用化学液相法制备了超级电容器用的Sn掺杂二氧化锰电极材料. 采用扫描电镜(SEM)、能谱仪(EDS)和X射线衍射(XRD)光谱对电极材料的形貌和物相进行表征. 结果表明, 所得样品由直径约10 nm, 长约100 nm的棒状物粘结成200-500 nm的球状物, 晶型为δ-MnO2. 循环伏安、电化学交流阻抗和恒流充放电测试表明, 化学掺杂的比例对材料的电化学性能有较大的影响. 当Mn:Sn的摩尔比为50:1时, 电极材料的比电容达到293 F·g-1, 比未掺杂的提高了64.6%. 600次充放电循环后, 比电容稳定在275 F·g-1, 表现出良好的容量保持能力.
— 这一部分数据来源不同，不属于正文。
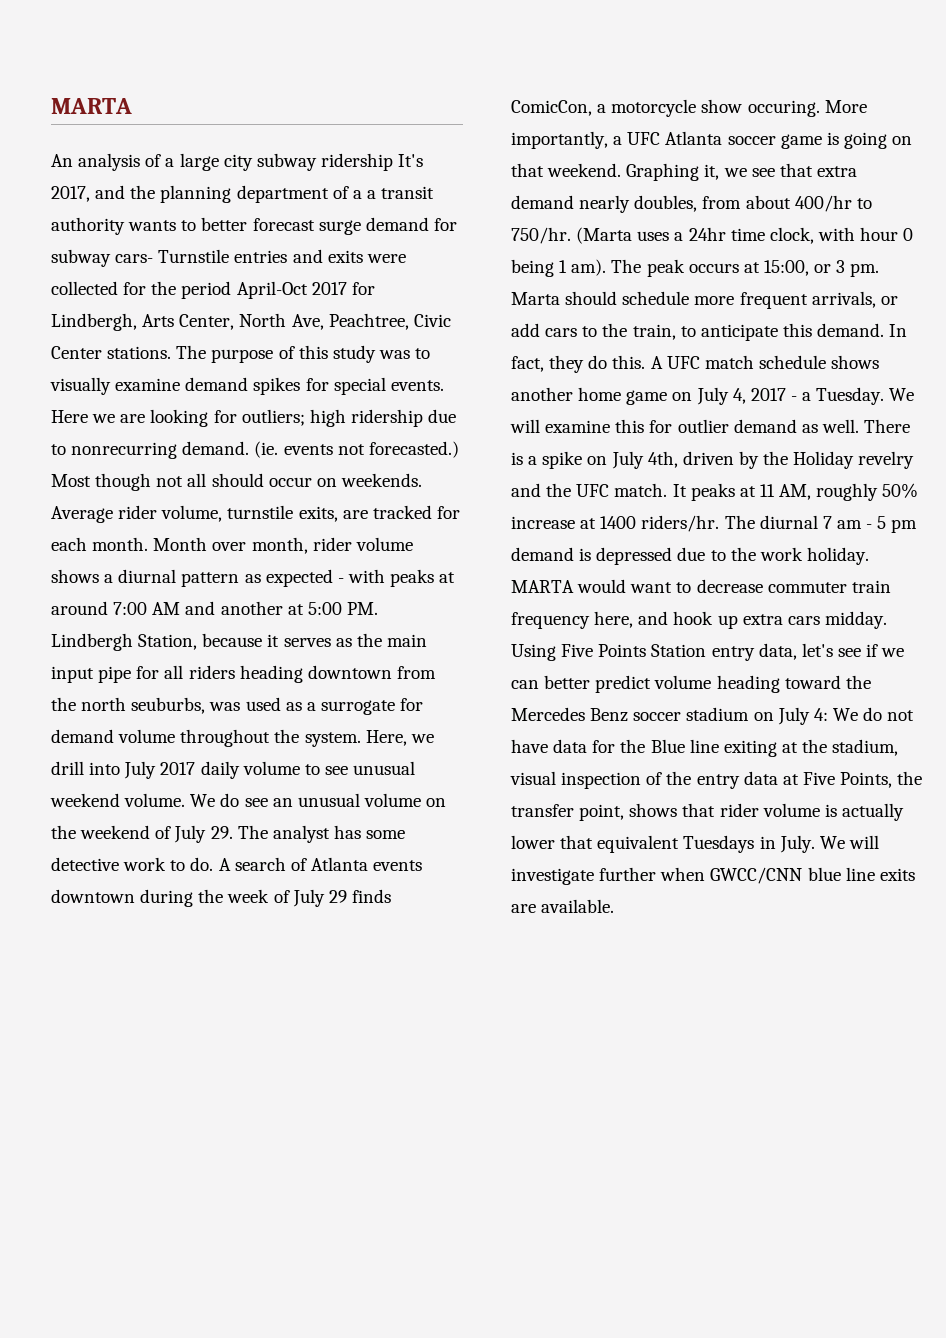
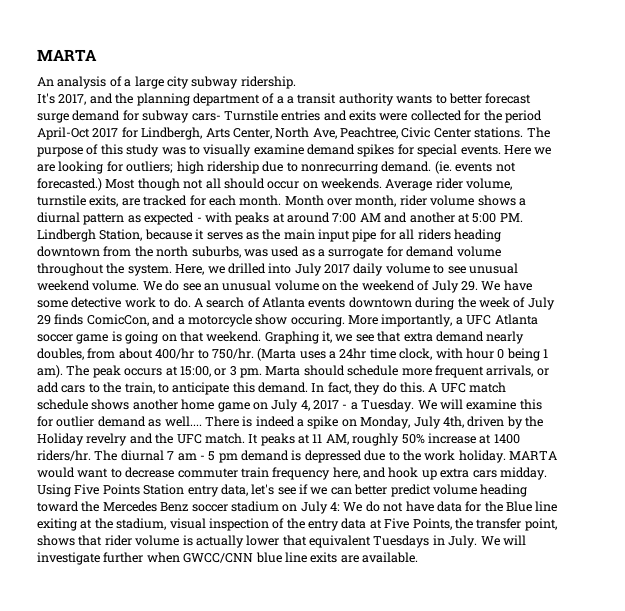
[320,153,393,171] ridership -> [240,76,296,89] ridership. //
[131,697,206,714] seuburbs, -> [191,246,241,258] suburbs,
[51,761,84,775] drill -> [227,263,266,274] drilled
[237,825,361,843] The analyst has -> [481,280,532,291] We have
(592, 108) none -> [152,314,176,325] and
[821,419,859,433] well. -> [164,416,202,427] well....
(523, 458) none -> [255,416,295,427] indeed
(608, 460) none -> [360,416,411,429] Monday,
Sn Doped MnO_2 Electrode Material for Supercapacitors

Tin doped MnO_2 was synthesized by chemical co-precipitation method to be used as an electrode material for supercapacitors. The morphology and structure of the products were characterized by scanning electron microscopy (SEM), energy dispersive spectrometer (EDS), and X-ray diffraction (XRD) spectrometry. Results showed that the products were made up of 200-500 nm spherical particles formed with 10 nm (diameter) by 100 nm (length) nanorods. And the crystallographic structure of MnO_2 was the poorly crystallized δ-type. Cyclic voltammetry (CV),electrochemical impedance spectrometry (EIS), and galvanostatic charge-discharge tests indicated that the ratio of tin in the products had great effect on the electrochemical capacity. A specific capacitance of 293 F·g~(-1) was obtained when the molar ratio of Mn to Sn was 50:1, which was 64.6% higher than that of the undoped material. After 600 charge discharge cycles, the specific capacitance stabilized at 275 F·g~(-1), exhibiting favorable capacitance retention ability.